Once you create your environment, end users don't have access to any files and folders on C/ D drives. Admins can completely control end user access to files and folders through Folders/ Shares module in Cloud Desktops section of itopia CAS.
Folders module in itopia is linked to C:\Customer Data (or D:\Customer data for newer provisions) on the file server. If you place data in any other server or drive in the file server, you will not be able to manage it through itopia portal.
Managing folder permissions, creating Shares
itopia provides a convenient way to manage your folder permissions directly from the CAS portal instead of going to the server and dealing with folder security the old way.
By default, users don't have access to C drive (/D drive), a default GPO hides it from them.
In order to give user access to a shared folder, you need to create a Share first. Go to the Shares tab and click the + sign to create a new share.
"Add share" window will open where you will specify the share Name, preferably, put the same name as the folder you are creating the access for.
Put the drive Letter (must be upper case) and click on the magnifying glass in the Path field to browse the folder location.
You can then select users or whole groups that will have access to the share and determine the inheritance. You can either have the assigned users and groups have access to the whole folder where the share points to including all subfolders or limit the access to only the folder where the share points to. Once done click Create:
Creating a Share will give users/ groups View access to the folder.
Depending on the drive letter you selected, the share will be displayed separately for the user under the specified drive letter.
You can modify access level (full control or view only) from the Folder Directory tab. If you have multi-region deployment, select the Region you want to edit first:
Then highlight the folder and click on the shield icon to open the permissions window.
Confirm the correct permission is selected (Read only/ Full control) and hit Save.
Please allow the system few minutes to save the changes and reflect them in the portal.
Note: If the user is not included in the Share but still has permissions to the folder (is assigned to the folder with View or Full access), user will still see the folder but won't be able to access it.
Pro tip: Create the folder structure and security groups first and then assign all the permissions to the folders. Creating the structure and permissions before moving the data will get you faster performance because the folders are empty. After dropping the data in, folders and files will just inherit the permissions of the parent folders.
How are folder permissions handled in the server?
Share permission are managed with GPOs. After you create a share and assign users/ groups to it, the system creates a group in Active Directory under BGroups folder. The group name consists of the share letter and code (eg: AddShare-E-123) and it contains the users and groups that have access to the share.
The group is than added to the security permissions of the folder the share points to and sharing is enabled for the folder as well.
Create new folder
First, highlight the folder that will contain your new folder. Click on the + sign.
Mark the checkbox bellow if you don't want your new folder to inherit its parent folder permissions and hit Save.
New folder will be created under the one you highlighted in the previous step.

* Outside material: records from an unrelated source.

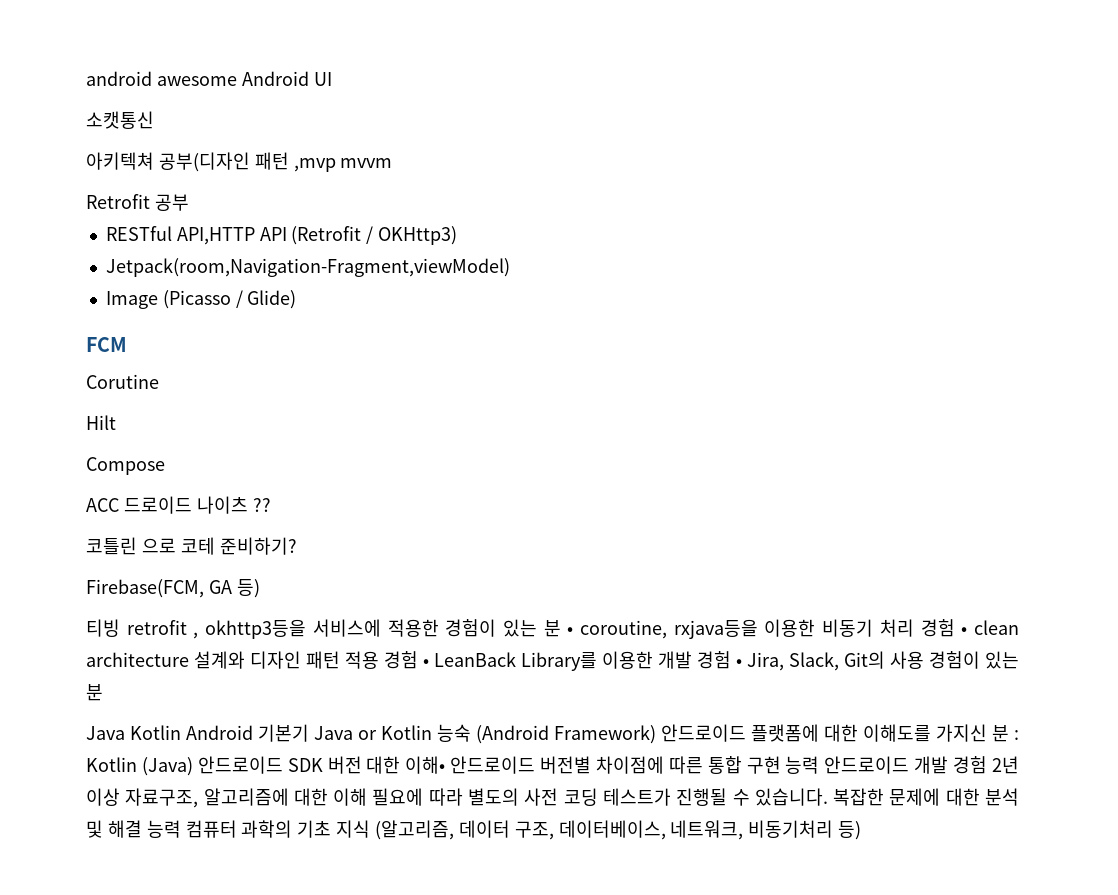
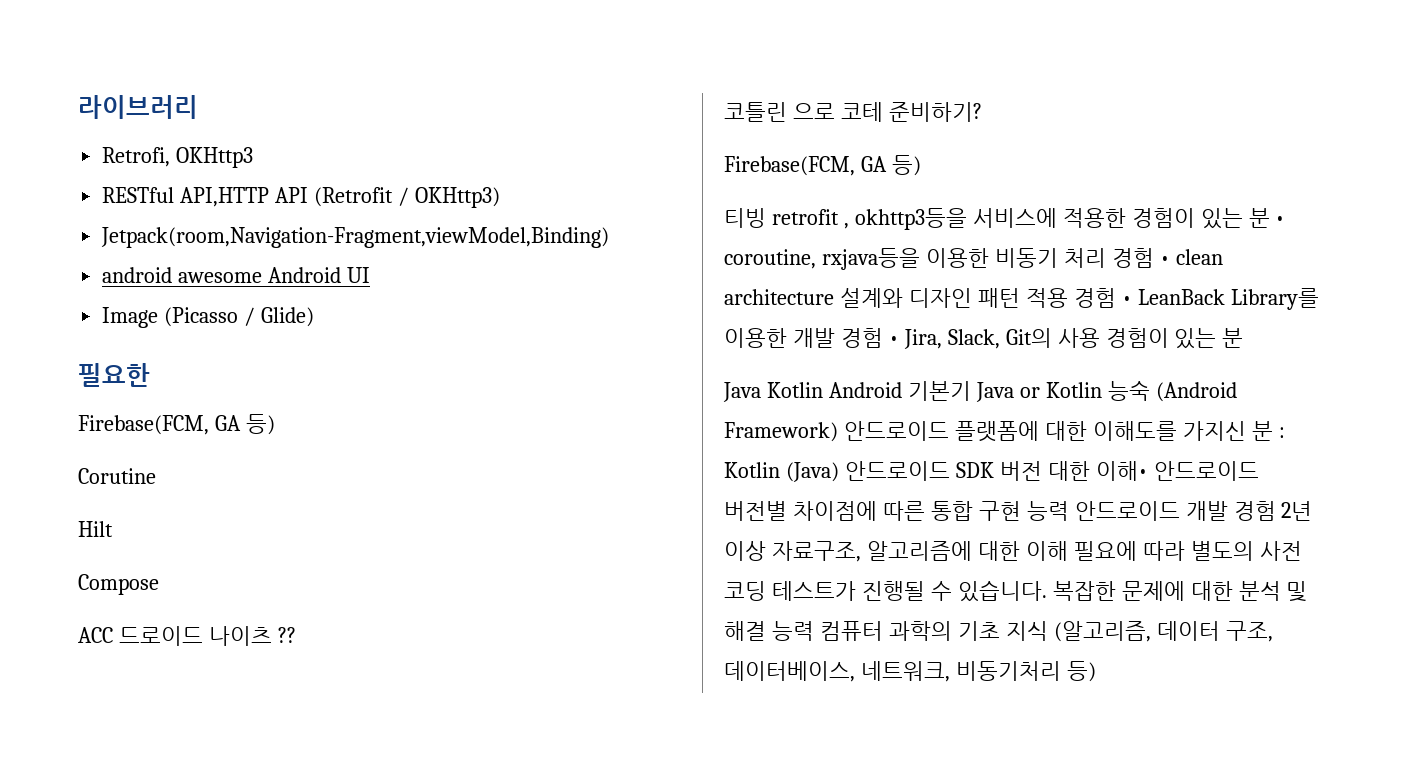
- android awesome Android UI
- 소캣통신
- 아키텍쳐 공부(디자인 패턴 ,mvp mvvm
- Retrofit 공부
+ 라이브러리
+ Retrofi, OKHttp3
- Jetpack(room,Navigation-Fragment,viewModel)
+ Jetpack(room,Navigation-Fragment,viewModel,Binding)
+ android awesome Android UI
- FCM
+ 필요한
+ Firebase(FCM, GA 등)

Changing the folder permissions directly from the server
You can modify the permissions on the server directly but make sure that you only select View only or Full control access type so the portal can detect the change and update.
Other types of access like Read and execute or Modify are not available in itopia CAS and therefore the portal cannot be updated accordingly.
When you need to delete a share, make sure you do it from itopia CAS:
IMPORTANT: When the share is deleted, the permissions are removed from the share but it will still appear to the users. The share will not be accessible anymore but to stop seeing the share, user needs to manually disconnect it (right click on the share - Disconnect).
The reason why we manage it this way is that Windows allows using the same letter for multiple shares. In order not to disconnect any share that uses the same letter and was created manually int he server, wee keep mapping them for the users.